Social Emotional Learning
One of those ideas is the need for Social Emotional Learning, or SEL. Students were socially stricken by the pandemic and so were many of the rest of us. It is no secret to school teachers that our students have arrived back in classrooms dazed and confused. Some of what parents learned during the pandemic was how hard it is to teach! They also learned that having their children at home all day was incredibly taxing. Finally, they learned that teaching a subject requires a combination of academic learning, social emotional learning, and engagement. They were thrilled to see the schools open back up.
Parents also learned that to teach well requires a deep understanding of learning and how social emotional learning supports increased academic achievement. Although teachers know this too, teachers learned that to teach with depth requires more systemic support for SEL in their classrooms. The systemic support that is now required is well beyond the superficial fixes that most schools employ. For example:
“It is definitely an advisory activity in my school. The activities are either really superficial or
feel like I’m being asked to lead a group therapy session I am not qualified for.”
Shellie Bryant, EducationWeek, November 16, 2022
“It’s going to vary school to school, district to district. But overall, SEL seems to be a trendy, check the box, weekly advisory lesson type of thing. Truly effective SEL needs to be cross curricular and facilitated to encourage true sue and growth. So far in my experience, SEL has been treated as an extra task by teachers, and a pointless waste of time by students. But it does so much to improve student growth and learning in and out of the classroom.”
Brian Talbot, EducationWeek, November 16, 2022
If this era’s educational reform is to be successful, it must look to a deeper strategy for implementation, and a more transparent system of policies in both schools and classrooms. Deeper strategies include an individualized approach to what students need, a whole-school participation, and systemic approach to how everyone will benefit.
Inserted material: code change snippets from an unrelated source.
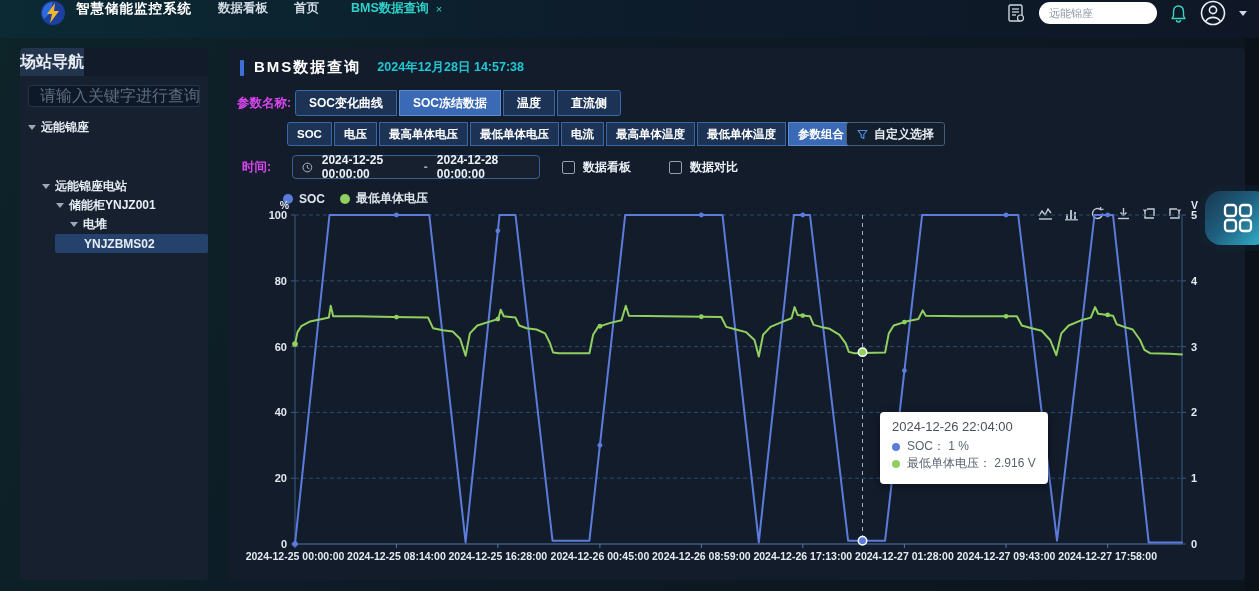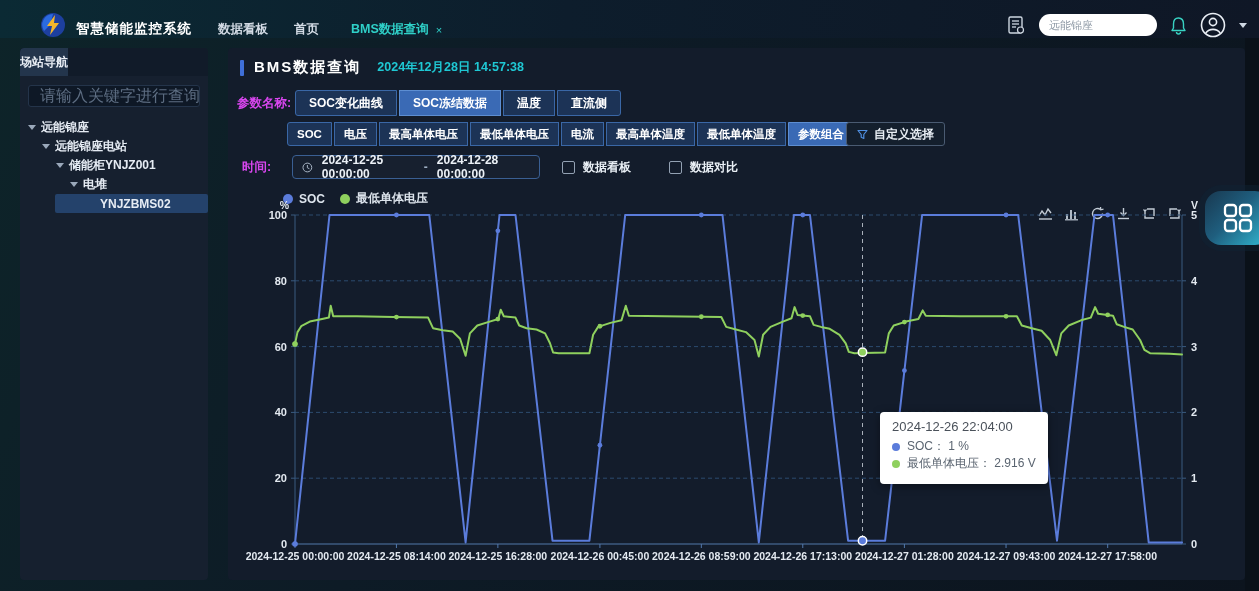--- a/index.html
+++ b/index.html
@@ -9,7 +9,7 @@
   .page{position:relative;width:1259px;height:591px}
 
   
-  .topbar{position:absolute;top:0;left:0;right:0;height:38px;display:flex;align-items:flex-end;
+  .topbar{position:absolute;top:0;left:0;right:0;height:38px;display:flex;align-items:flex-start;
           background:linear-gradient(90deg,#0b2a34 0%,#0d1d2c 45%,#0f1726 100%)}
   .logo{margin-left:40px;width:26px;height:26px;flex:0 0 auto}
   .app-title{color:#ffffff;font-weight:bold;font-size:13.5px;margin-left:10px;letter-spacing:1px}

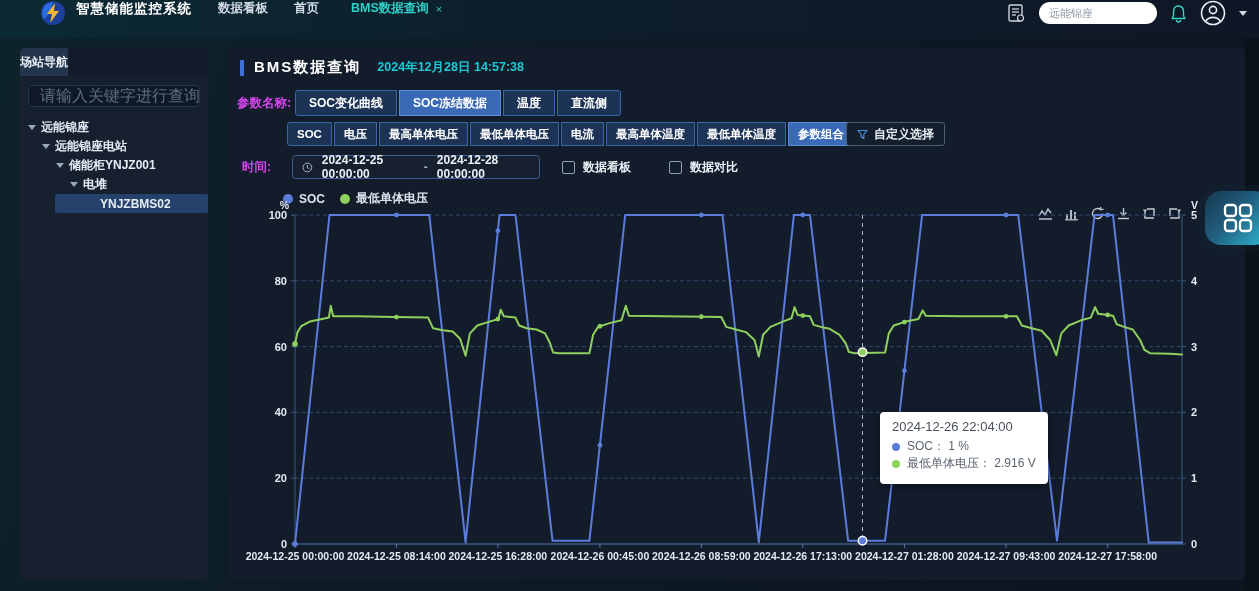--- a/index.html
+++ b/index.html
@@ -26,7 +26,7 @@
   
   .sidebar{position:absolute;left:20px;top:48px;width:188px;height:532px;background:#16202f;border-radius:4px;overflow:hidden}
   .sb-head{height:28px;background:#111b29;display:flex}
-  .sb-tab{width:48px;background:#23354c;color:#e9eef5;font-size:12px;font-weight:bold;display:flex;align-items:center;justify-content:center;cursor:pointer;border-radius:4px 0 0 0}
+  .sb-tab{width:64px;background:#23354c;color:#e9eef5;font-size:16px;font-weight:bold;display:flex;align-items:center;justify-content:center;cursor:pointer;border-radius:4px 0 0 0}
   .sb-search{margin:9px 8px 0;height:22px;background:#0e1826;border:1px solid #24344a;border-radius:3px;display:flex;align-items:center;padding:0 6px;gap:5px}
   .sb-search input{flex:1;background:transparent;border:none;outline:none;font-size:16px;color:#cfd8e3;font-family:Liberation Serif, serif}
   .sb-search input::placeholder{color:#5d6d82}

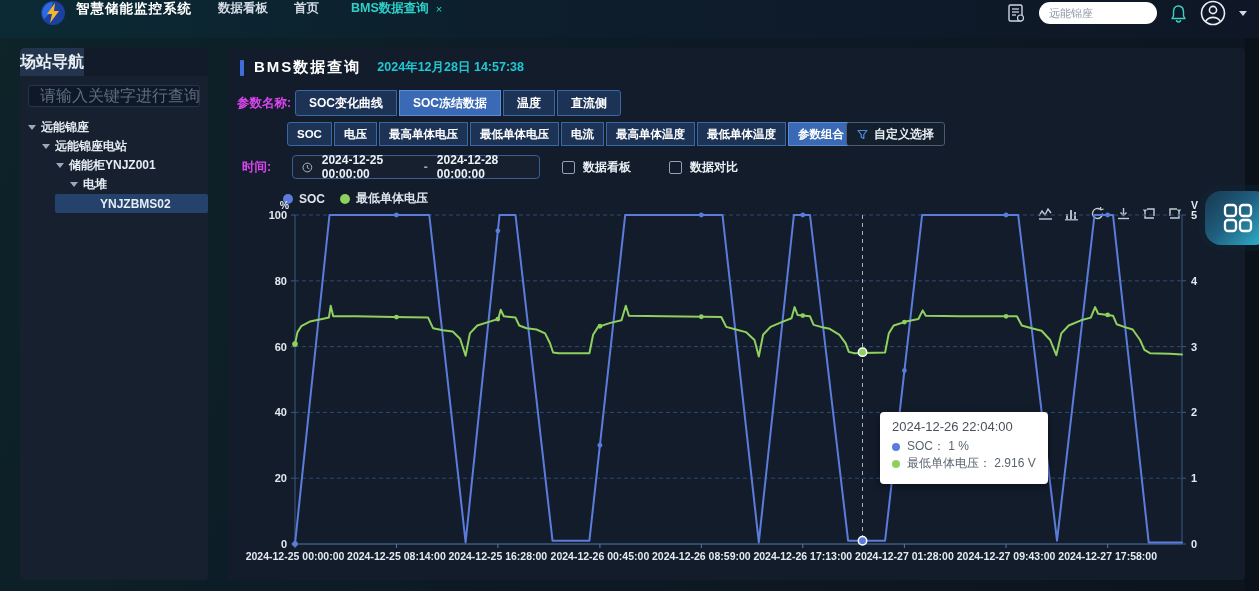--- a/index.html
+++ b/index.html
@@ -141,7 +141,7 @@
           <span class="tree-caret"></span>
           <span>远能锦座</span>
         </div>
-        <div class="tree-item" style="padding-left: 22px;">
+        <div class="tree-item" style="padding-left: 22px; margin-top: 40px;">
           <span class="tree-caret"></span>
           <span>远能锦座电站</span>
         </div>

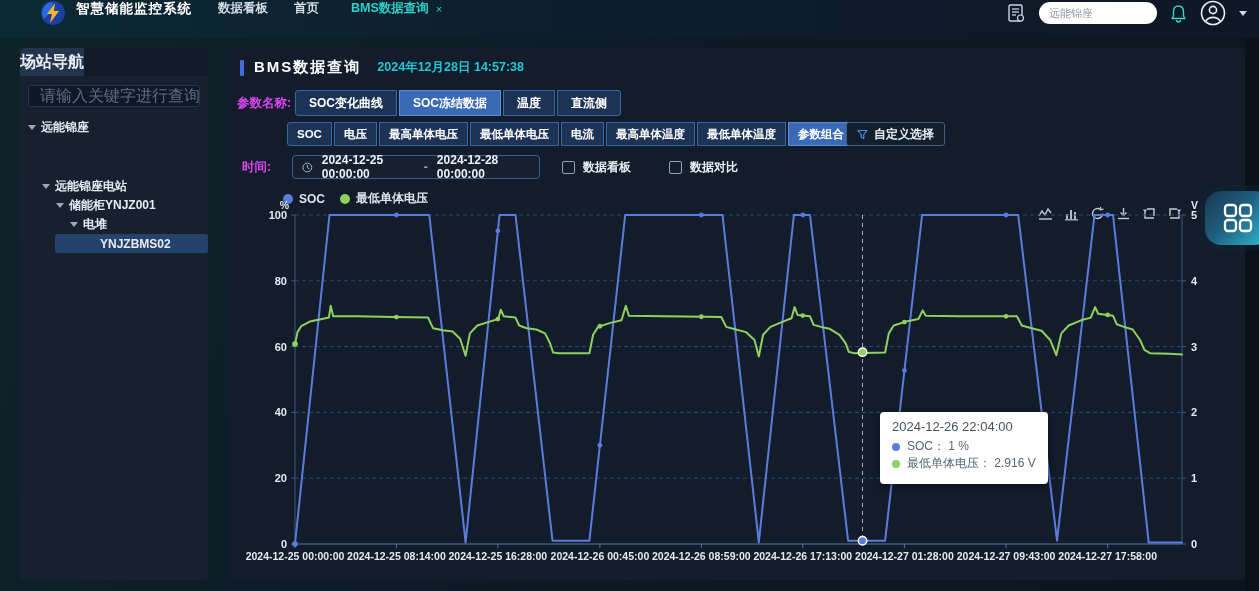--- a/index.html
+++ b/index.html
@@ -153,7 +153,7 @@
           <span class="tree-caret"></span>
           <span>电堆</span>
         </div>
-        <div class="tree-item selected" style="padding-left: 45px;">
+        <div class="tree-item selected" style="padding-left: 29px;">
           <span>YNJZBMS02</span>
         </div>
       </div>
For example:
- “Use evidence-based practices”
- “Avoid a one-size-fits-all approach”
- “Embed SEL into both daily lessons and standard curriculum”
- “Ensure everyone is involved, not just students”
- “Develop strategies that address all student age groups”
- “Be proactive by being more transparent about what is being taught”
- From an article by Libby Stanford, EducationWeek, November 16, 2022
Policy fixes must also be less superficial and employ a deeper level that start with evidence-based practices. Researchers can help here by conducting better experiments on what works and for whom, while suggesting how to proceed in a student-centered way. FInally, the importance of SEL is that it supports all types of learners, but does so in a variety of ways, so we need to attend to the nuances of how to help all students feel welcome, supported, and engaged with successful learning.